The kidnapper said, 'If anything goes wrong, you'll be the one to pay the consequences.'
'Fine.'
'You — and Garros,' the kidnapper said. 'Remember, no tricks. If I don't like the look of things at the exchange, Garros dies. If there's interference from the police or FBI, Garros dies.'
Sears said, 'No outsiders have been notified. We don't want those bunglers around any more than you do.'
The other went on as if he hadn't heard him. 'Any suspicious persons or vehicles in the area, Garros dies. Any helicopters or low-lying planes, he dies.'
Sears said, 'We want Garros alive, that's all.'
The kidnapper said, 'You'll get him, as long as you follow orders. When I tell you, take the money and bring it to the middle of the bridge. You, alone. Keep your cell ready for further instructions.'
He broke contact.
Sears was doing it the hard way: no gun, not even a flak jacket.
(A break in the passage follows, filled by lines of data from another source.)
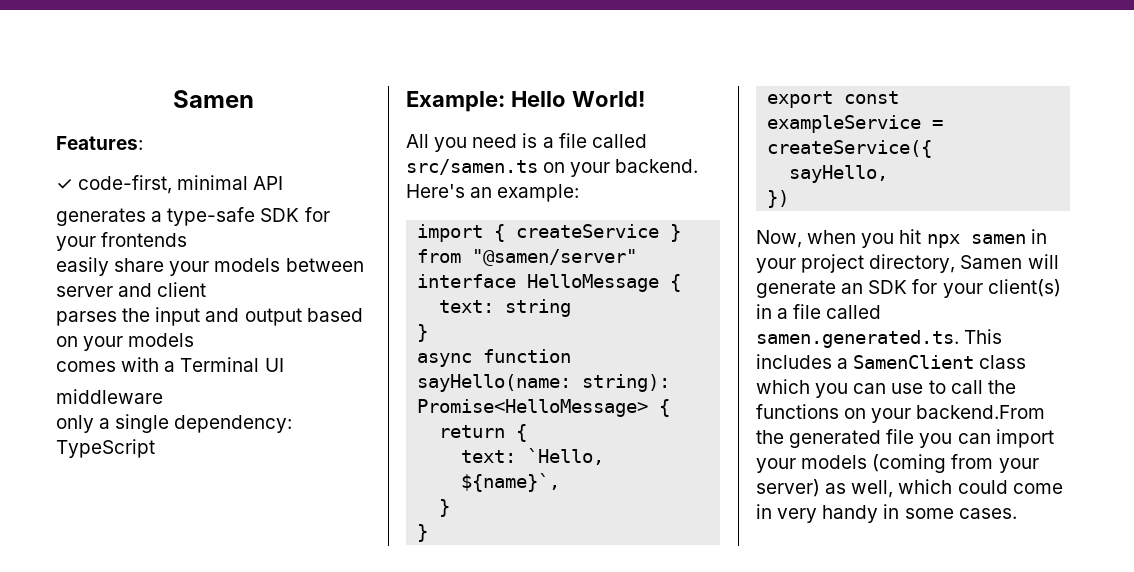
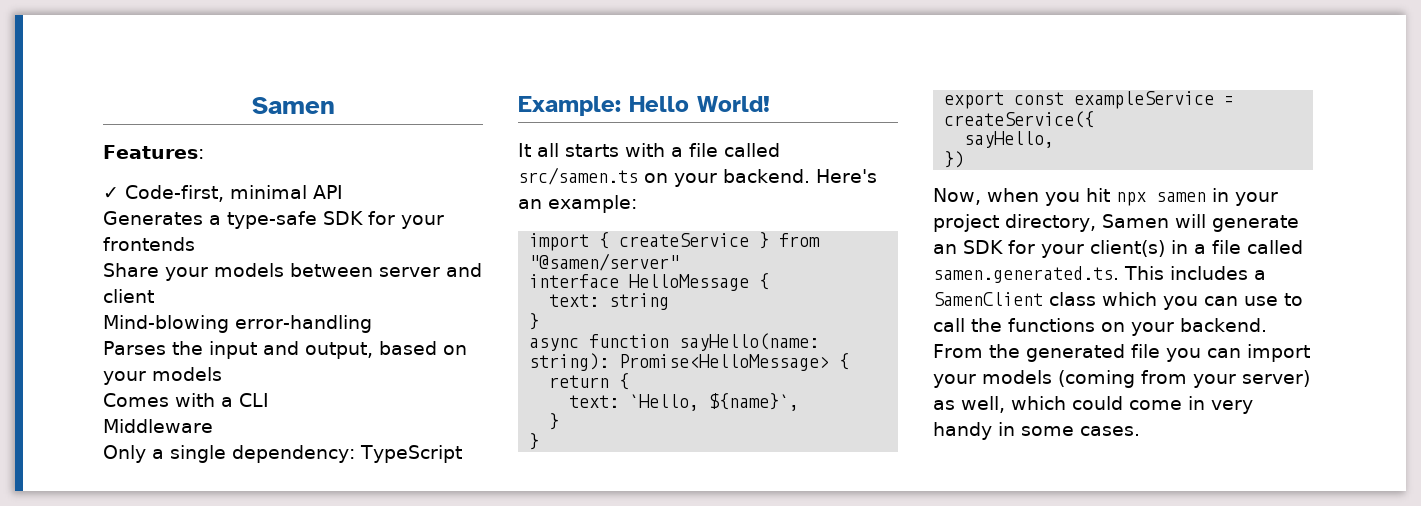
[78,175,173,194] code-first, -> [125,185,224,202] Code-first,
[56,208,146,226] generates -> [103,211,203,225] Generates
[56,257,165,276] easily share -> [103,263,159,277] Share
[56,311,117,326] parses -> [103,315,372,333] [103,341,166,355] Mind-blowing error-handling // Parses
[244,308,302,326] output -> [304,342,373,359] output,
[56,357,284,372] [56,389,163,404] [56,415,94,433] comes with a Terminal UI // middleware // only -> [103,393,269,407] [103,419,213,433] [103,445,146,463] Comes with a CLI // Middleware // Only
[406,133,538,152] All you need is -> [518,143,665,157] It all starts with
[916,405,1046,419] backend.From -> [1180,318,1267,332] [933,344,983,358] backend. From

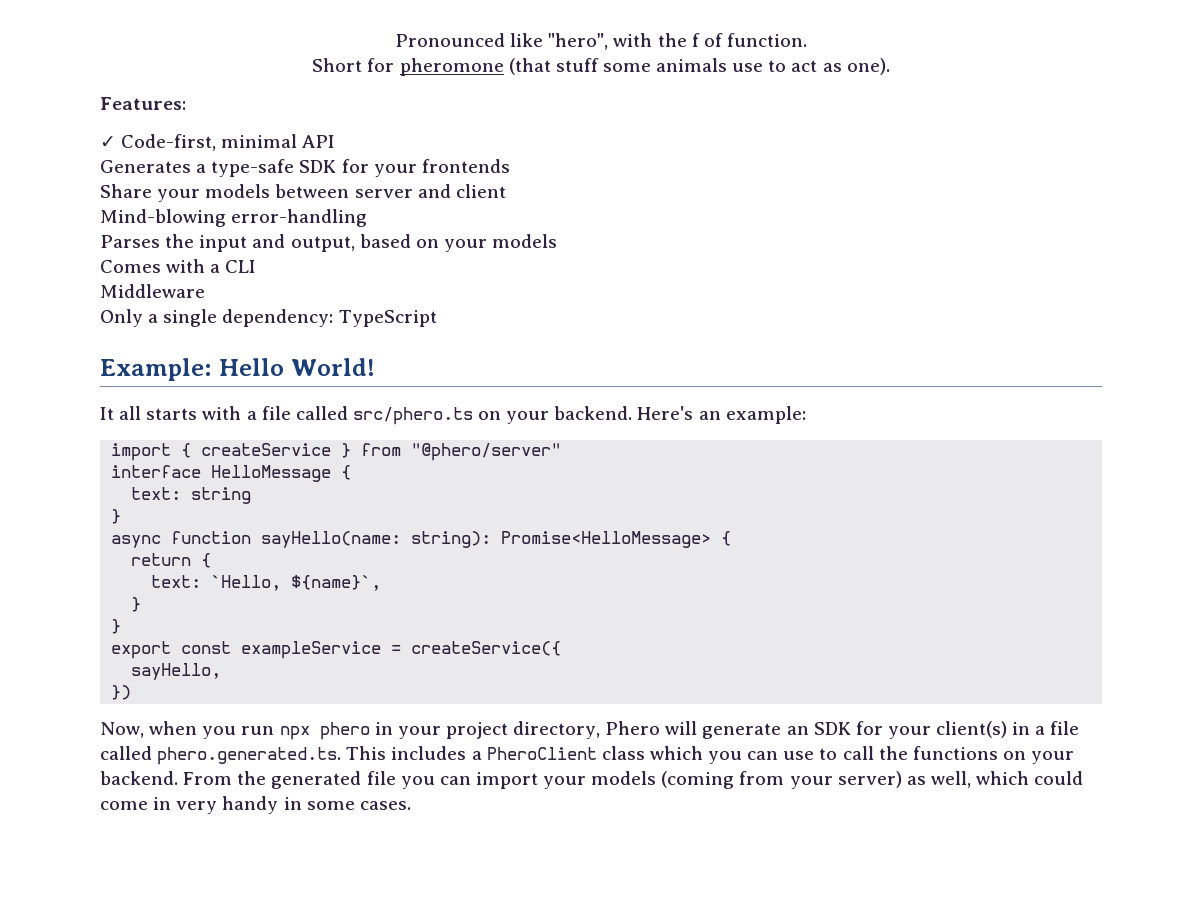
[251,97,335,114] Samen -> [395,33,807,50] [312,58,890,76] Pronounced like "hero", with the f of function. // Short for pheromone (that stuff some animals use to act as one).
[518,167,638,185] src/samen.ts -> [352,407,473,425] src/phero.ts
[529,253,680,271] "@samen/server" -> [411,443,562,461] "@phero/server"
[1086,188,1206,206] hit npx samen -> [241,722,370,740] run npx phero
[1102,214,1169,228] Samen -> [605,721,661,735] Phero
[933,266,1119,283] samen.generated.ts. -> [157,747,342,765] phero.generated.ts.
[933,292,1043,306] SamenClient -> [486,747,597,760] PheroClient

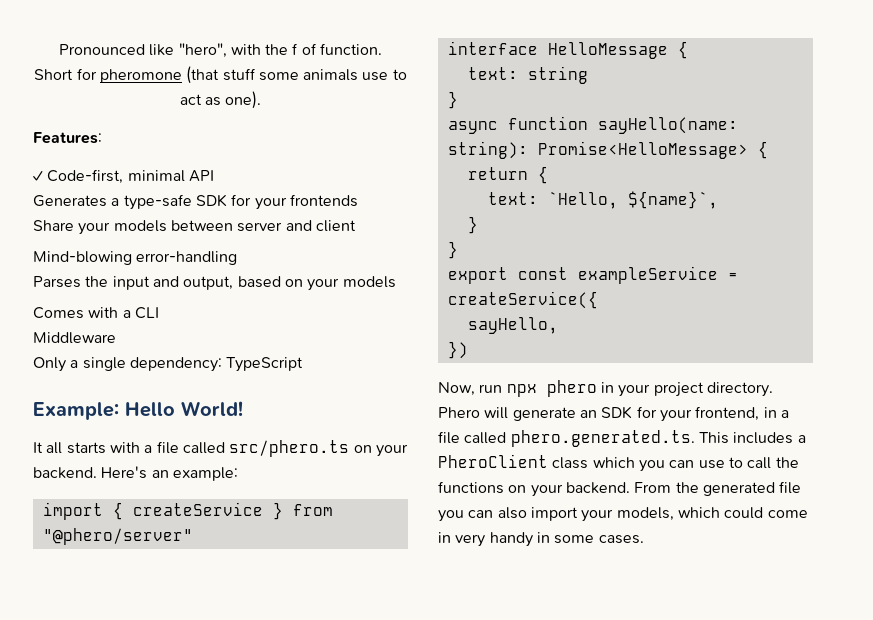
[149,721,237,739] when you -> (475, 389) none
[513,721,601,739] directory, -> [706,382,773,397] directory.
[936,721,1008,738] client(s) -> [695,406,760,421] frontend,
(471, 780) none -> [497,507,527,519] also
[591,771,971,789] models (coming from your server) as well, -> [616,507,674,521] models,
His jacket was off and he was in his shirtsleeves. Characteristically he still had his tie on, and it wasn't loosened, either.
He was doing it to allay the abductors' fears of a double cross. He told his men, 'I want to show them I'm unarmed and that there's no tricks. Don't want to panic them at the last minute. But if they try to pull a fast one on us, shoot them.'
He had a couple of sharpshooters posted around under cover, too, as a last resort.
His only sideman in the open was Deauville, an A-1 trigger puller. A clean-shaven face of hard planes and angles, with the cold-eyed, alert gaze of the hunter. He wore a gun in a shoulder holster.
Sears said, 'Here goes nothing.'
Deauville said, 'One million is a lot of nothing.'
That it was. Heavy, too. Sears held the briefcase with the money at his side, his other hand holding the cell phone to his ear.
He and Deauville stood at the west end of the footbridge, facing the other side. The opposite, east end of the bridge remained empty.
There was a pause, a long one, by Sears's reckoning, but then he was in no position for objective timekeeping.
Then, across the canal, higher up on the slope, there was a stir of motion in the graveyard. Three figures stepped out from behind the standing wall of a collapsed tomb, moving into view.
All three had hidden faces: two masked, the third hooded. The masked men wore dark baseball caps pulled low over their faces and knotted bandanas covering them below the eyes. One was of medium height, athletic build; the other was a head taller, a big, heavyweight bruiser. They flanked a third man who stood wedged between them.
A black hood covered the head of the man in the middle. Opaque, impenetrable, it had no holes for eyes, nose, or mouth.
He wore the clothes that Raoul Garros had worn earlier today, when last seen at the Mega Mart building.